## Problem
Among the lines of data below, reproduce only those from the one with "Biros2004 -> [376,497,871,515]" through the one with "[98,846,139,858] learn. ->", exactly as they stand, both ends included.

## Task inputs
------------------------------------

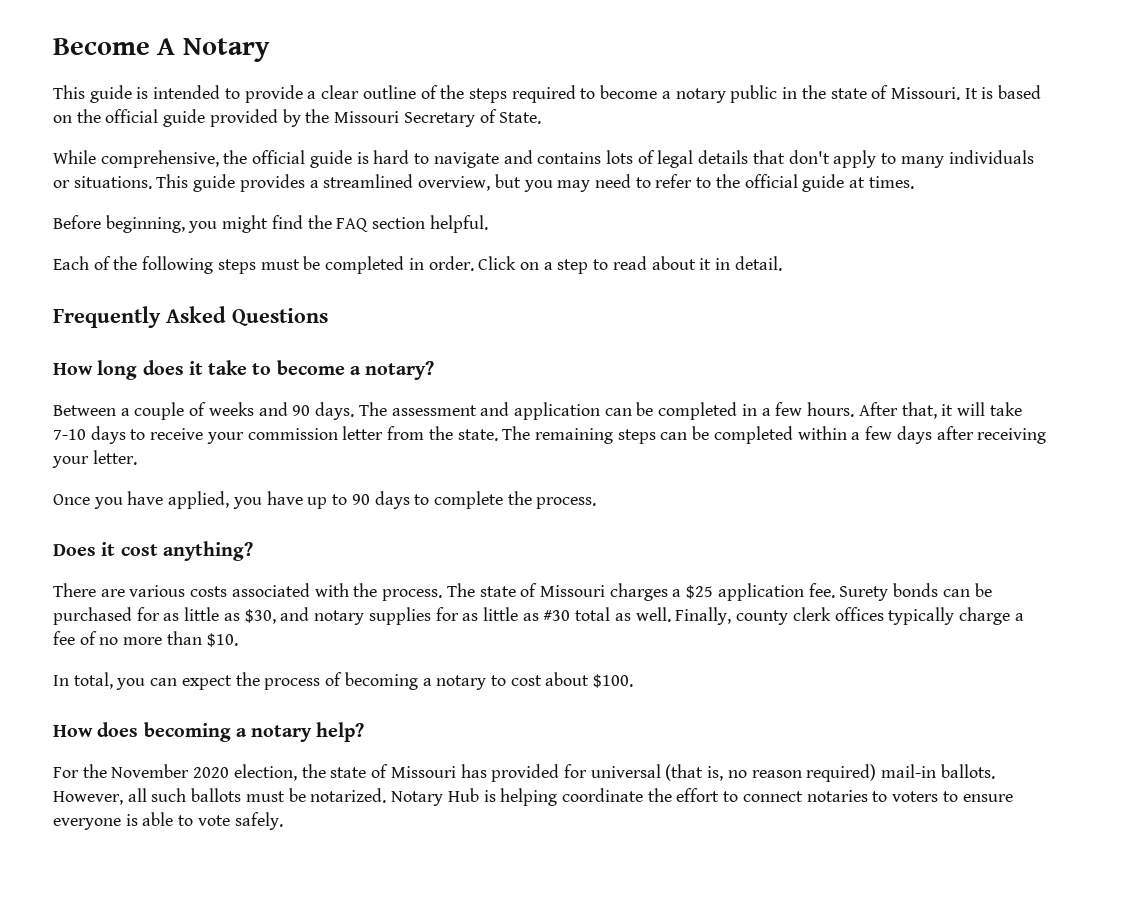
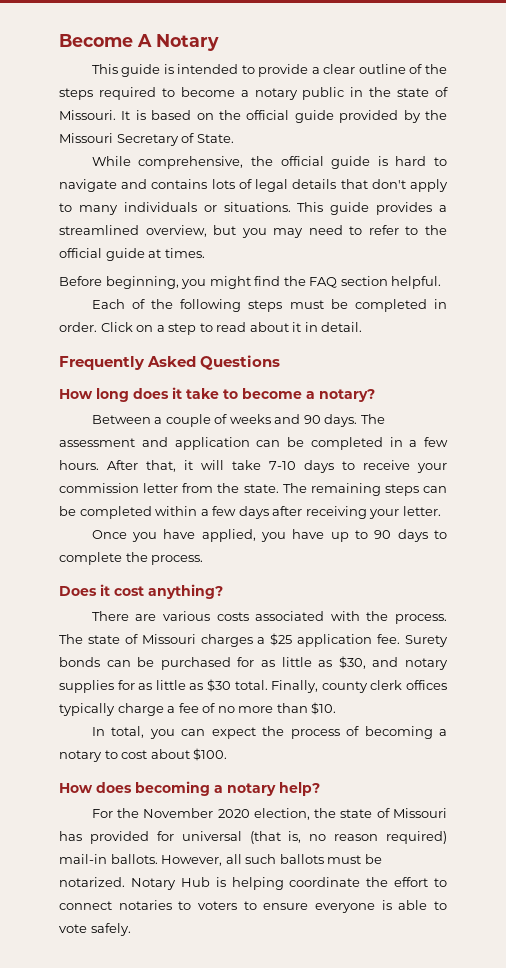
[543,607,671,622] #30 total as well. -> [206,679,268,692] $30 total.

------------------------------------

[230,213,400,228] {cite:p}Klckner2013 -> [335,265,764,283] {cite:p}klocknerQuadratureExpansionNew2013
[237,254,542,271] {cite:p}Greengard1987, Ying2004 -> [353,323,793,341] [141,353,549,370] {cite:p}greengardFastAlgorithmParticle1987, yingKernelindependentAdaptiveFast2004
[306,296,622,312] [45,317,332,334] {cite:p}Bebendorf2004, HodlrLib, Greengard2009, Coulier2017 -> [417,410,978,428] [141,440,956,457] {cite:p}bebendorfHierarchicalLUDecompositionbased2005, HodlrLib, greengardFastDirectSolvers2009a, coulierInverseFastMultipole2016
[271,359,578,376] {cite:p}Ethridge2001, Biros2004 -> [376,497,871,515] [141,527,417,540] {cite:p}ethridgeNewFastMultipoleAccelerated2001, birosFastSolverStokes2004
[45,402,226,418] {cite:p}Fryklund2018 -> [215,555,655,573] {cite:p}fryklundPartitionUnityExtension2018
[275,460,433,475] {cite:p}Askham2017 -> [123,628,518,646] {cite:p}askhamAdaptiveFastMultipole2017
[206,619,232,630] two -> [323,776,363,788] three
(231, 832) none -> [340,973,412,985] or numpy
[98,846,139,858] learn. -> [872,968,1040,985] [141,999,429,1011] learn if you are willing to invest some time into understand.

------------------------------------

## Exercise answer
[271,359,578,376] {cite:p}Ethridge2001, Biros2004 -> [376,497,871,515] [141,527,417,540] {cite:p}ethridgeNewFastMultipoleAccelerated2001, birosFastSolverStokes2004
[45,402,226,418] {cite:p}Fryklund2018 -> [215,555,655,573] {cite:p}fryklundPartitionUnityExtension2018
[275,460,433,475] {cite:p}Askham2017 -> [123,628,518,646] {cite:p}askhamAdaptiveFastMultipole2017
[206,619,232,630] two -> [323,776,363,788] three
(231, 832) none -> [340,973,412,985] or numpy
[98,846,139,858] learn. -> [872,968,1040,985] [141,999,429,1011] learn if you are willing to invest some time into understand.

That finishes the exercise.